Shaytan had called Mayne ‘Nassr’ayin’, meaning ‘Eagle Eye’. It was the same name he had been given in Iroquioan by the Mohawk Indians when he had spent a year living among them as a boy on the Ottawa river in Upper Canada, when his uncle had been in charge of a Royal Engineers detachment maintaining the canal from Lake Ontario to the new capital.

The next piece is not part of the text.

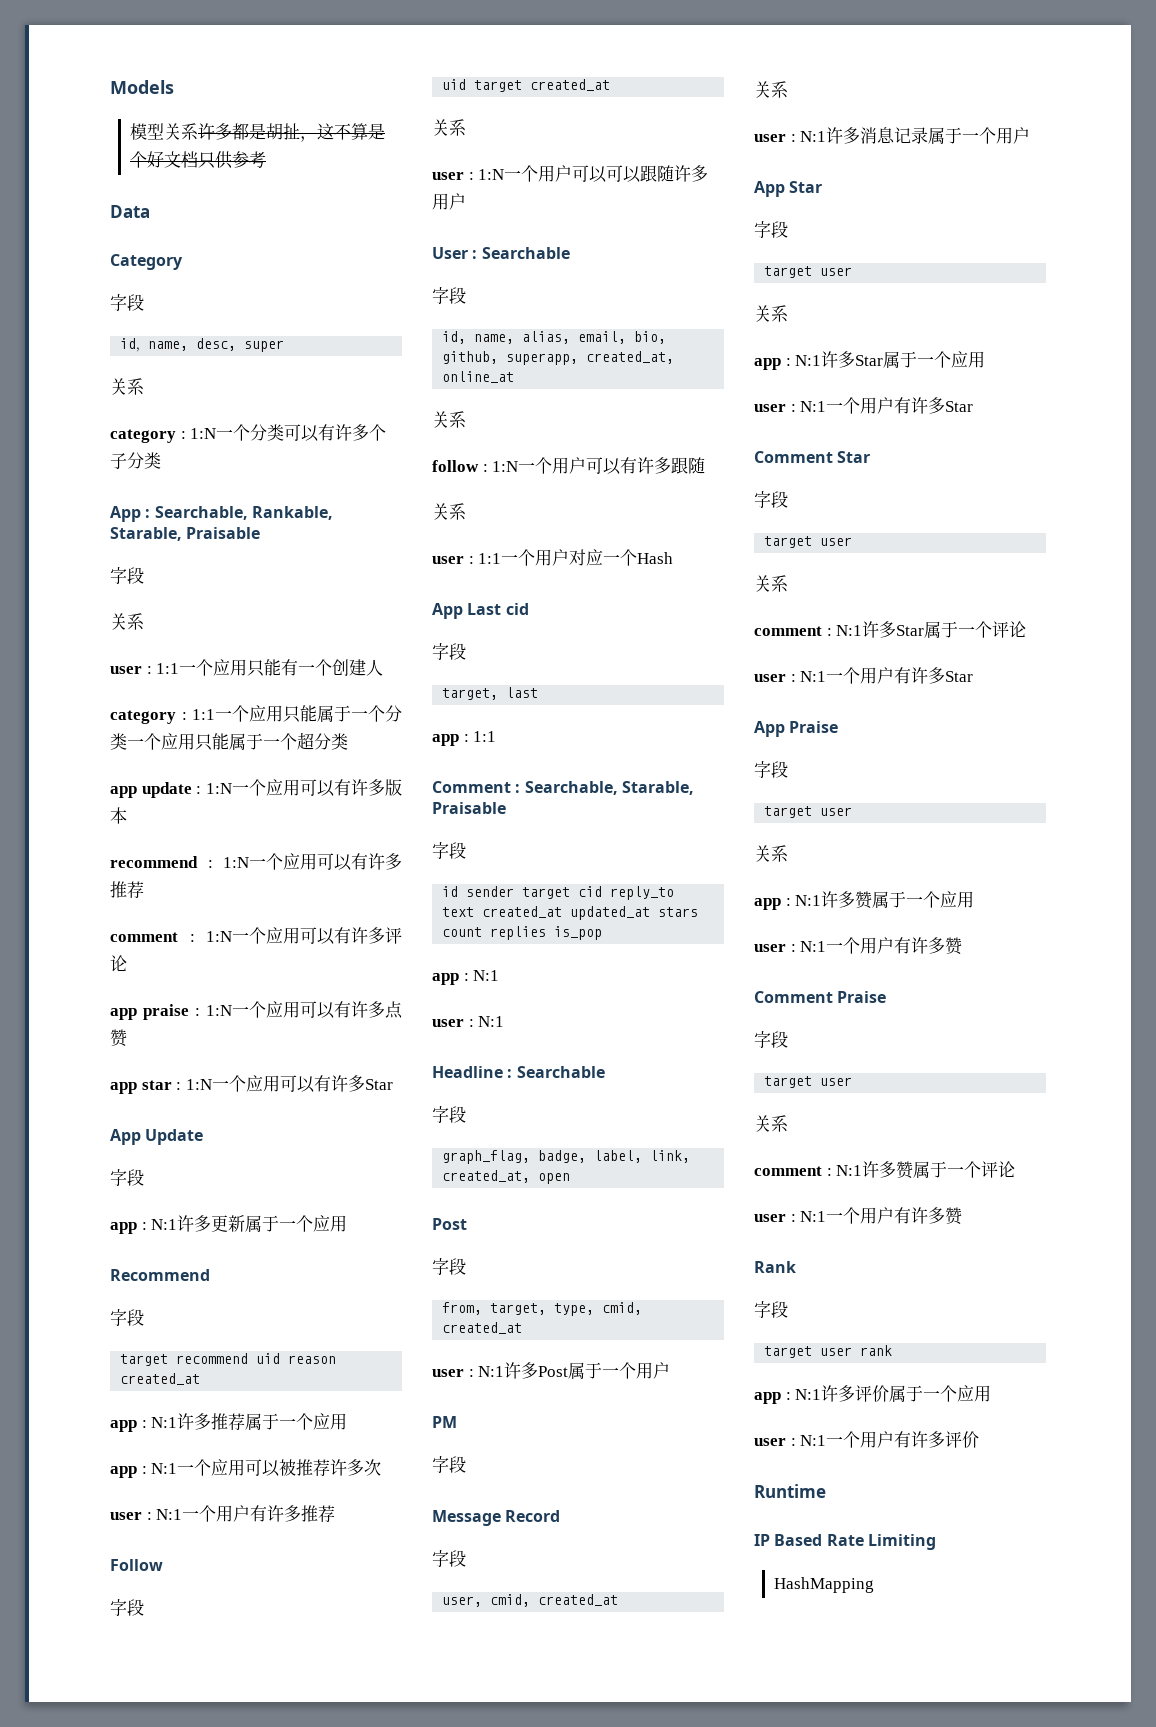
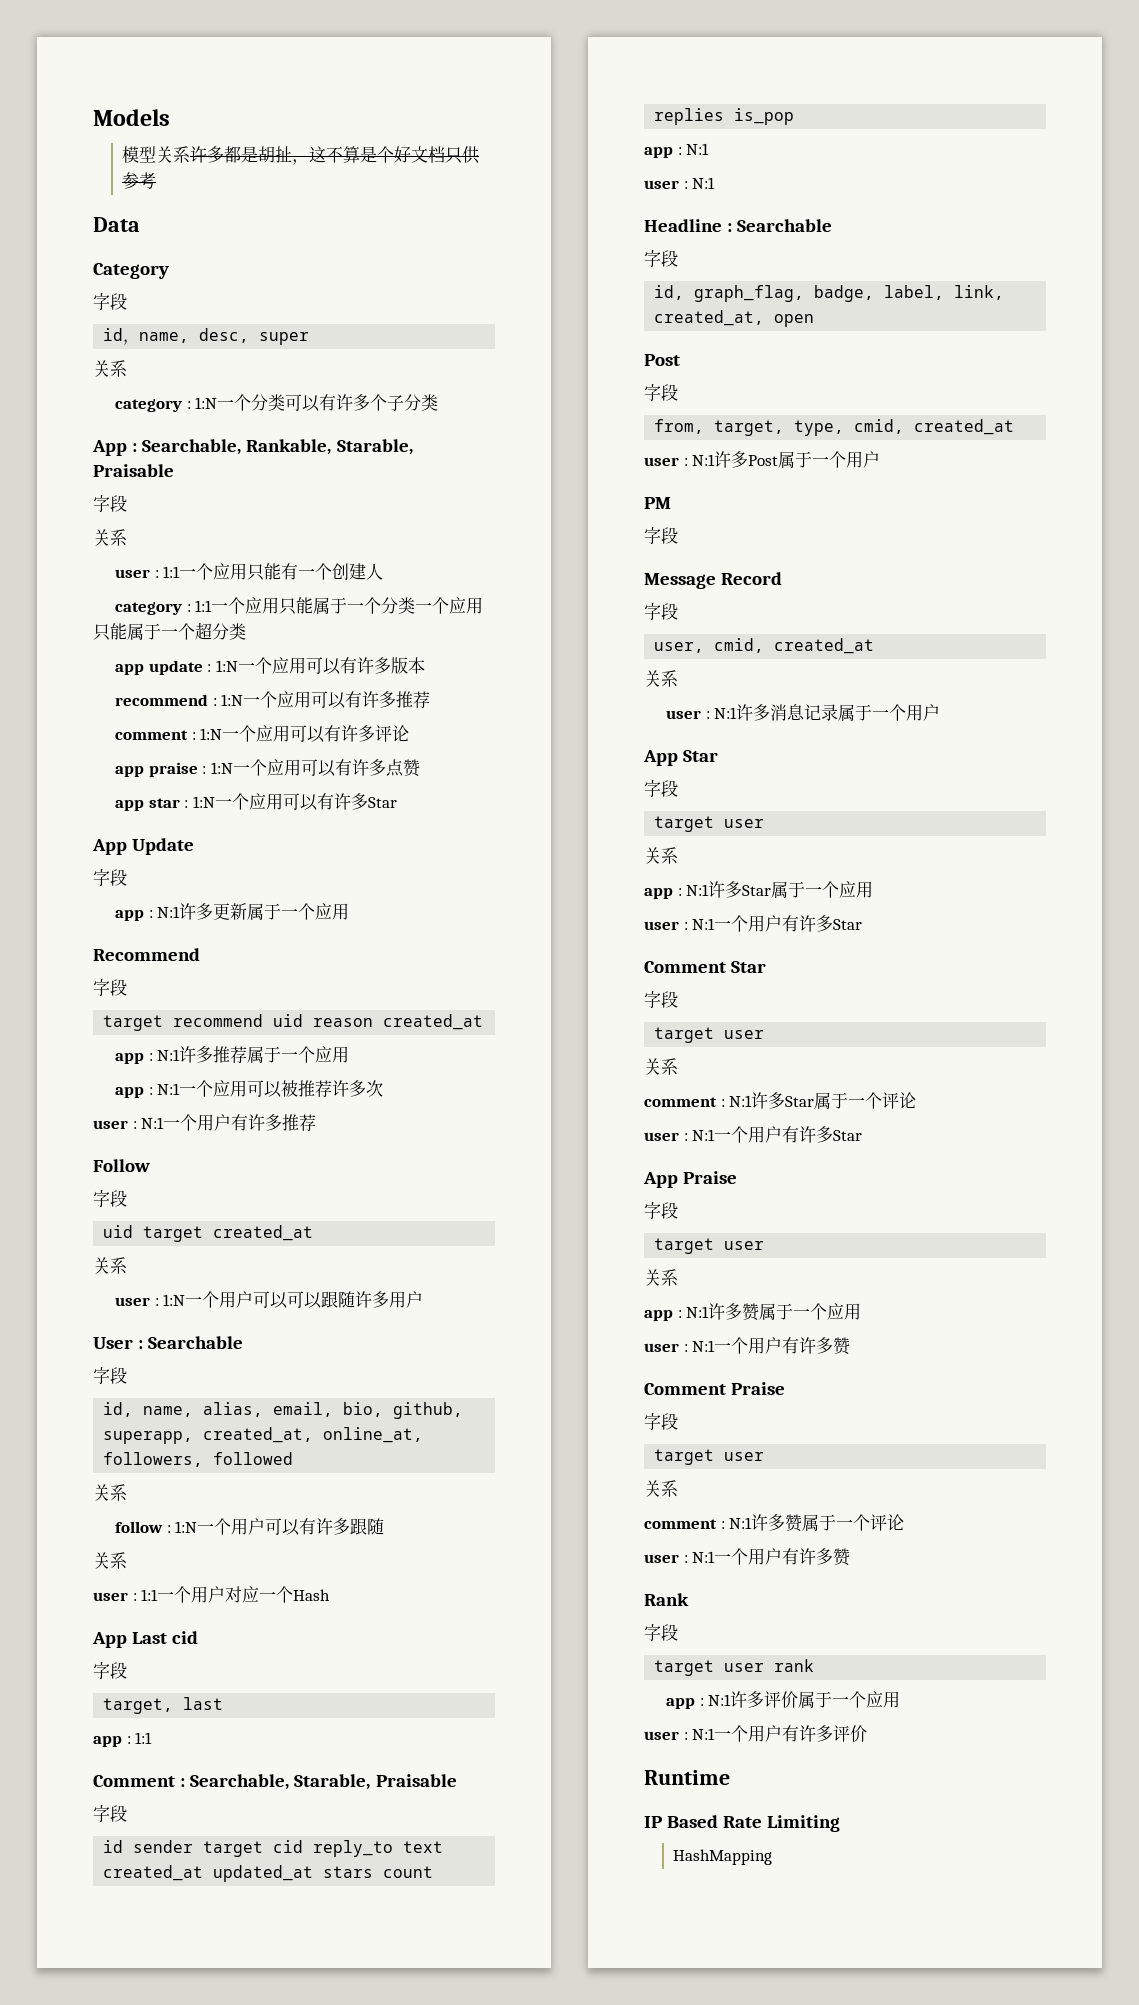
[442,371,515,383] online_at -> [323,1427,424,1443] [103,1452,294,1467] online_at, followers, followed
(466, 1114) none -> [654,285,685,300] id,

The Iroquioan name, ‘Kahniekahake’, had stuck when he had returned to Canada as a newly commissioned subaltern and joined the Mohawk scouts in Wolseley’s expedition up the Red River in 1870 to quash the rebellion of Louis Riel. It was an extraordinary fact that some of those same men, including his boyhood friend Charrière, were here today, employed by Wolseley for their expertise with river craft to help haul the hundreds of whaleboats to be used to transport soldiers up the Nile towards Khartoum.